Lumière sur Sparks
Connaissez-vous le groupe préféré de votre groupe préféré ? Depeche Mode, Morrissey ou même Queen se réclament de lui, j'ai aujourd'hui l'honneur de vous parler de Sparks, le groupe le plus inconnu du panthéon du rock'n'roll.
Il était une fois, en Californie, deux frères, Ron et Russell Mael, qui, comme beaucoup de jeunes gens dans les années 60, décident de former un groupe, Halfnelson. Ils ont deux atouts, Ron est virtuose des claviers, et Russell est mignon. Leur première chanson, Computer Girl (qui est d'ailleurs the first song ever à parler d'ordinateurs), et leurs démos impressionnent Todd Rundgren, légendaire musicien américain, qui produit leur premier album, éponyme. Mais on ne croit pas en Halfnelson, groupe qui « ne fera pas d'étincelles » (sparks en anglais).

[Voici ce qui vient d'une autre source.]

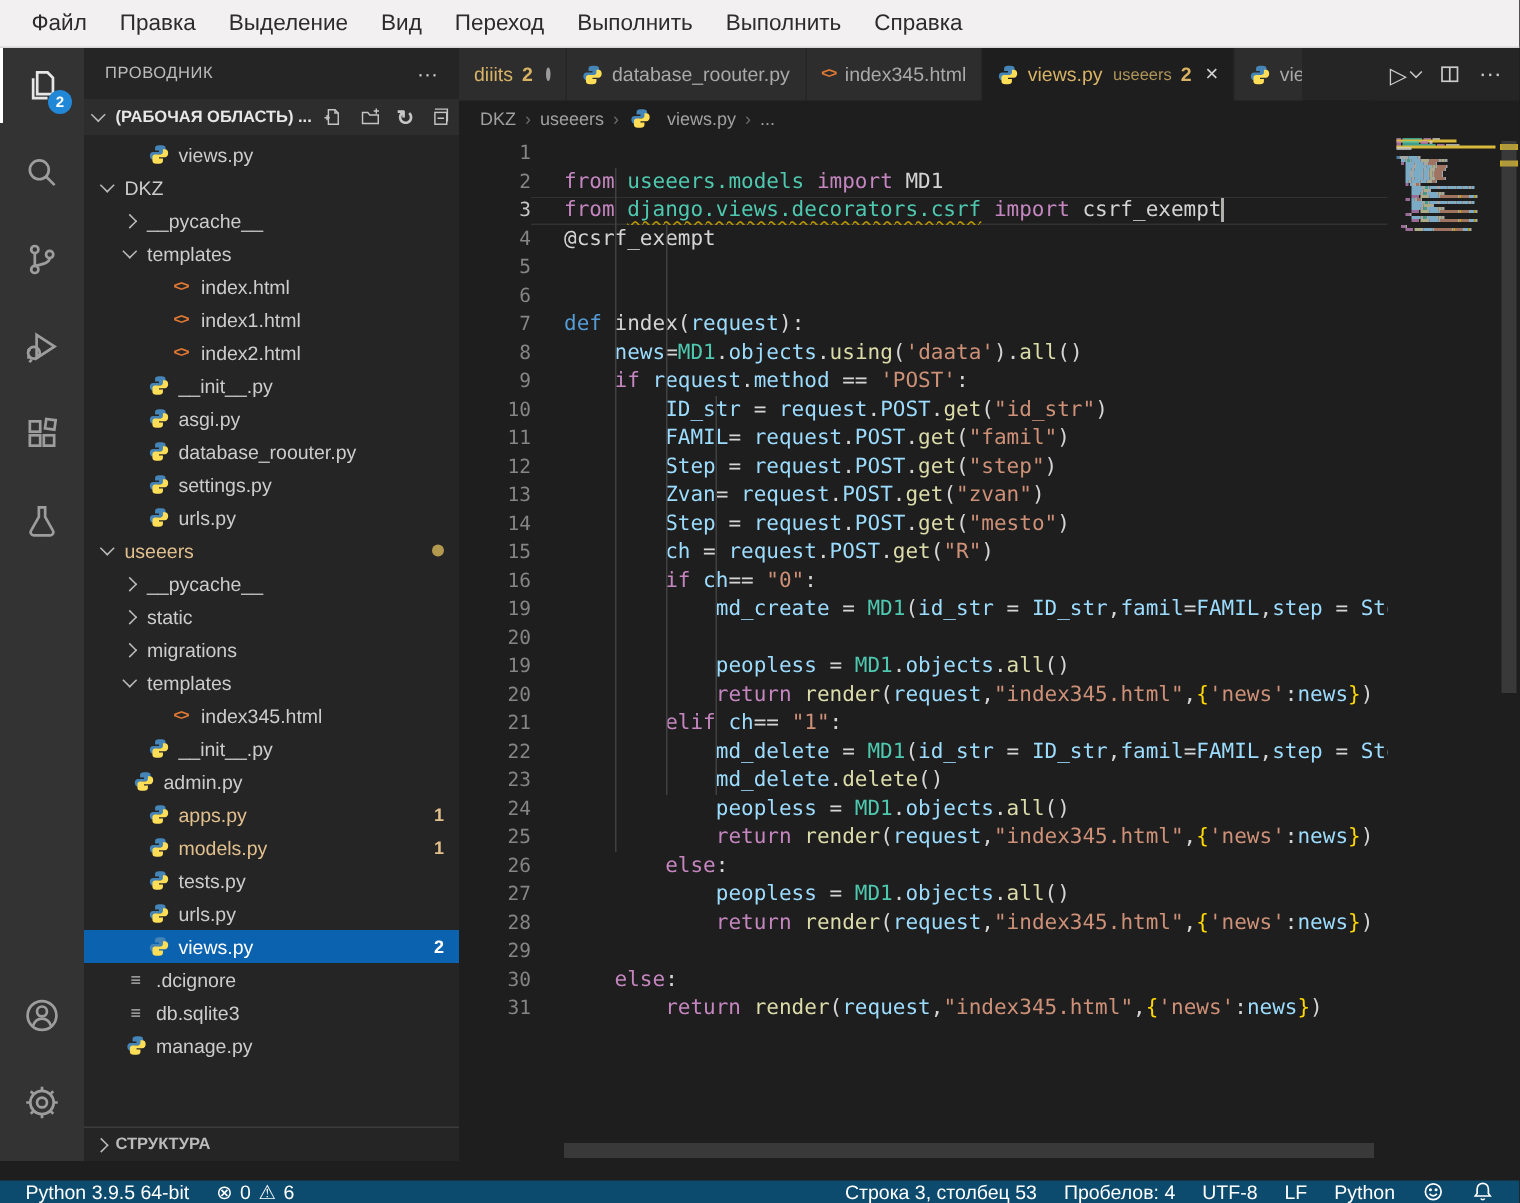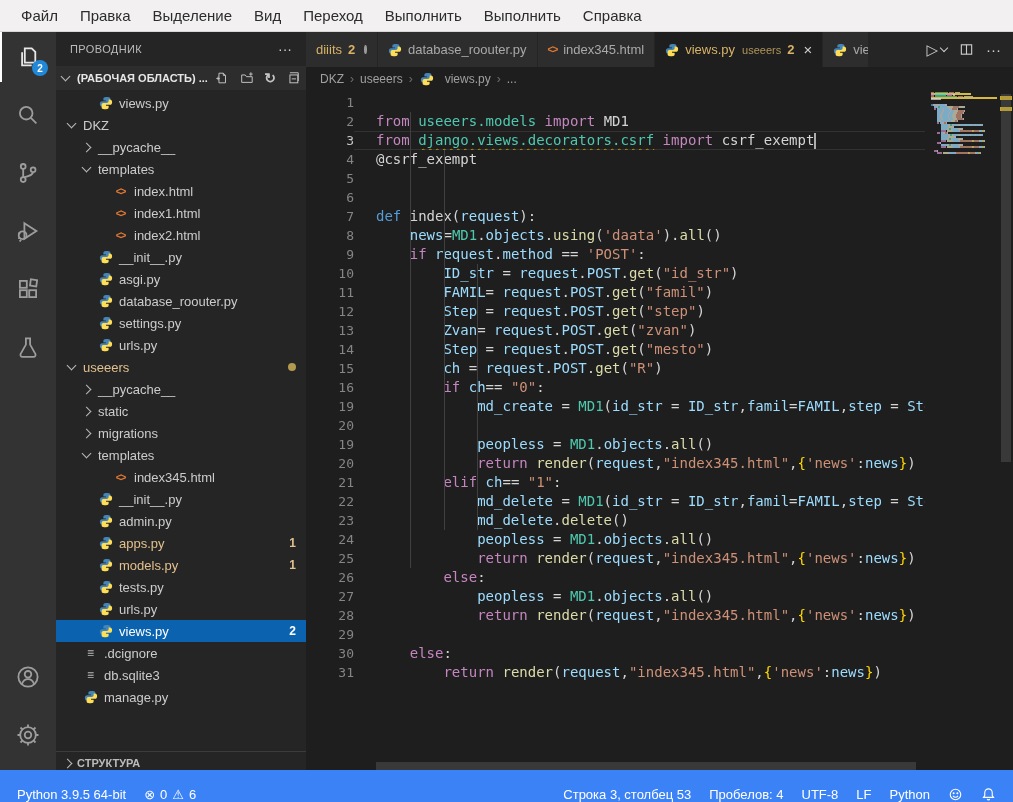--- a/index.html
+++ b/index.html
@@ -105,22 +105,22 @@
   .mm-tok { height:2px; display:inline-block; }
   .mm-warn { position:absolute; height:2px; background:#d7ba3d; left:0; }
   #vscroll-lane { position:absolute; top:0; right:0; width:14px; height:684px; }
   #vscroll-thumb { position:absolute; top:4px; right:2px; width:10px; height:368px;
                    background:rgba(121,121,121,.30); cursor:grab; }
   .ov-mark { position:absolute; right:1px; width:12px; height:4px; background:#c9a820; }
   #hscroll-thumb { position:absolute; bottom:2px; left:70px; width:540px; height:10px;
                    background:rgba(121,121,121,.30); cursor:grab; }
 
   
-  #statusbar { position:absolute; bottom:0; left:0; width:1013px; height:32px; background:#3b82f6;
-               color:#ffffff; display:flex; align-items:flex-end; font-size:13px; }
+  #statusbar { position:absolute; bottom:0; left:0; width:1013px; height:15px; background:#0c4a6e;
+               color:#ffffff; display:flex; align-items:center; font-size:13px; }
   .sb-item { padding:0 9px; display:flex; align-items:center; gap:5px; cursor:pointer; height:100%; }
   #sb-left { display:flex; align-items:center; padding-left:8px; }
   #sb-right { margin-left:auto; display:flex; align-items:center; padding-right:8px; }
   .sb-ico { font-size:13px; }
   #statusbar svg { stroke:#ffffff; fill:none; stroke-width:1.2; }
 </style>
 </head>
 <body>
 
 <div id="app">
@@ -335,21 +335,21 @@
         </div>
         <div class="titem" style="padding-left: 41px;">
           <span class="ticon">
             <svg width="14" height="14" viewBox="0 0 16 16">
               <path fill="#4584b6" d="M8 1C6 1 5 1.8 5 3v2h3v1H3.5C2 6 1 7.2 1 9s1 3 2.5 3H5v-2c0-1.5 1.3-2 3-2h3c1.1 0 2-.9 2-2V3c0-1.2-1-2-3-2H8z"></path>
               <path fill="#ffde57" d="M8 15c2 0 3-.8 3-2v-2H8v-1h4.5c1.5 0 2.5-1.2 2.5-3s-1-3-2.5-3H11v2c0 1.5-1.3 2-3 2H5c-1.1 0-2 .9-2 2v3c0 1.2 1 2 3 2h2z"></path>
             </svg>
           </span>
           <span>__init__.py</span>
         </div>
-        <div class="titem" style="padding-left: 41px;">
+        <div class="titem" style="padding-left: 31px;">
           <span class="ticon">
             <svg width="14" height="14" viewBox="0 0 16 16">
               <path fill="#4584b6" d="M8 1C6 1 5 1.8 5 3v2h3v1H3.5C2 6 1 7.2 1 9s1 3 2.5 3H5v-2c0-1.5 1.3-2 3-2h3c1.1 0 2-.9 2-2V3c0-1.2-1-2-3-2H8z"></path>
               <path fill="#ffde57" d="M8 15c2 0 3-.8 3-2v-2H8v-1h4.5c1.5 0 2.5-1.2 2.5-3s-1-3-2.5-3H11v2c0 1.5-1.3 2-3 2H5c-1.1 0-2 .9-2 2v3c0 1.2 1 2 3 2h2z"></path>
             </svg>
           </span>
           <span>admin.py</span>
         </div>
         <div class="titem gold" style="padding-left: 41px;">
           <span class="ticon">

Aussitôt renommés Sparks, les frangins et leurs acolytes s'envolent pour Londres, afin d'effectuer une résidence au Marquee, club mythique de la capitale anglaise, dans le cadre de la promotion de leur second album, A Woofer In Tweeter's Clothing. La première partie est un groupe alors très débutant, Queen ; Brian May racontera plus tard qu'il avait été approché pour être le guitariste de Sparks, proposition qui n'aboutira jamais, heureusement pour les deux. Freddie Mercury fut certainement assez impressionné par les compositions des frères Mael, et notamment par la façon de chanter de Russell.
À Londres, c'est l'explosion glam rock, et Ron et Russell lâchent le reste de Sparks Mk1 pour réunir une autre formation, plus anglaise. C'est dans ce cadre qu'ils accouchent de ce qui est unanimement considéré comme leur meilleur album, un des piliers du glam, Kimono My House. Lors de leur premier passage à Top Of The Pops pour y jouer This Town Ain't Big Enough For The Both Of Us, chanson-phare de l'album, en voyant la dégaine de Ron sur scène, avec sa moustache en brosse, John Lennon téléphona à Ringo Starr en lui disant « Oh mec, vas voir, il y a Hitler en train de jouer avec Marc Bolan! ». Le succès de Sparks est lancé.
S'ensuivent deux autres albums à tendance glam, notamment l'indescriptible Indiscreet réalisé avec Tony Visconti, le producteur de T-Rex et de Bowie, puis la carrière des frangins s’essouffle un peu, perdant en originalité et en mordant... jusqu'en 1979 où Ron et Russell rencontrent Giorgio Moroder, mythique personnage et précurseur du disco en Europe. Ensemble, ils élaboreront l'album du retour, N°1 In Heaven, considéré comme le premier album de synthpop jamais réalisé. Ils prennent une nouvelle direction musicale, beaucoup plus orienté vers les claviers électroniques de Ron et moins sur un groupe de rock traditionnel.
Les 80's seront jalonnées de bons albums, comme Whomp That Sucker ou Angst In My Pants, mais leur carrière s'enlise à nouveau à la fin de la décennie. Ils disparaissent des cartes en 1989 pour ne revenir qu'en 1994 avec le très techno Gratuitous Sax & Senseless Violins. Depuis, ils arpentent la scène musicale, en sortant de toujours très bons albums, comme en témoignent les excellents Lil' Beethoven de 2002, Hippopotamus de 2017 et A Steady Drip Drip Drip de 2020. Ils ont également récemment signé la BO de la comédie musicale Annette, de multiples fois césarisée cette année et ont d'ailleurs reçu celui de la meilleure musique.
Sparks, c'est une identité, c'est un style immédiatement reconnaissable. De la voix de fausset de Russell aux claviers rigolos, mais imaginatifs et aux textes mordants et ironiques de Ron, Sparks est une véritable énigme, c'est similaire à tout mais ça ne ressemble à rien. Chaque album des frangins est différent. Mention spéciale à leurs pochettes, toujours très belles et drôles. Au fond, je pense que c'est pour ça que Sparks n'est pas si connu que ça, c'est parce qu'ils sont putain d'hilarants et que donc ils ne sont pas pris au sérieux.
L'influence des frangins sur les autres, bien que souvent non avouée (coucou les Pet Shop Boys), est indubitable. C'est pour cela que Sparks est considéré à juste titre comme le groupe préféré de votre groupe préféré. Le duo se produit en concert le 19 avril au Casino de Paris. À voir, si les lascars vous intéressent, l'excellent documentaire d'Edgar Wright à leur sujet, The Sparks Brothers, sorti cette année.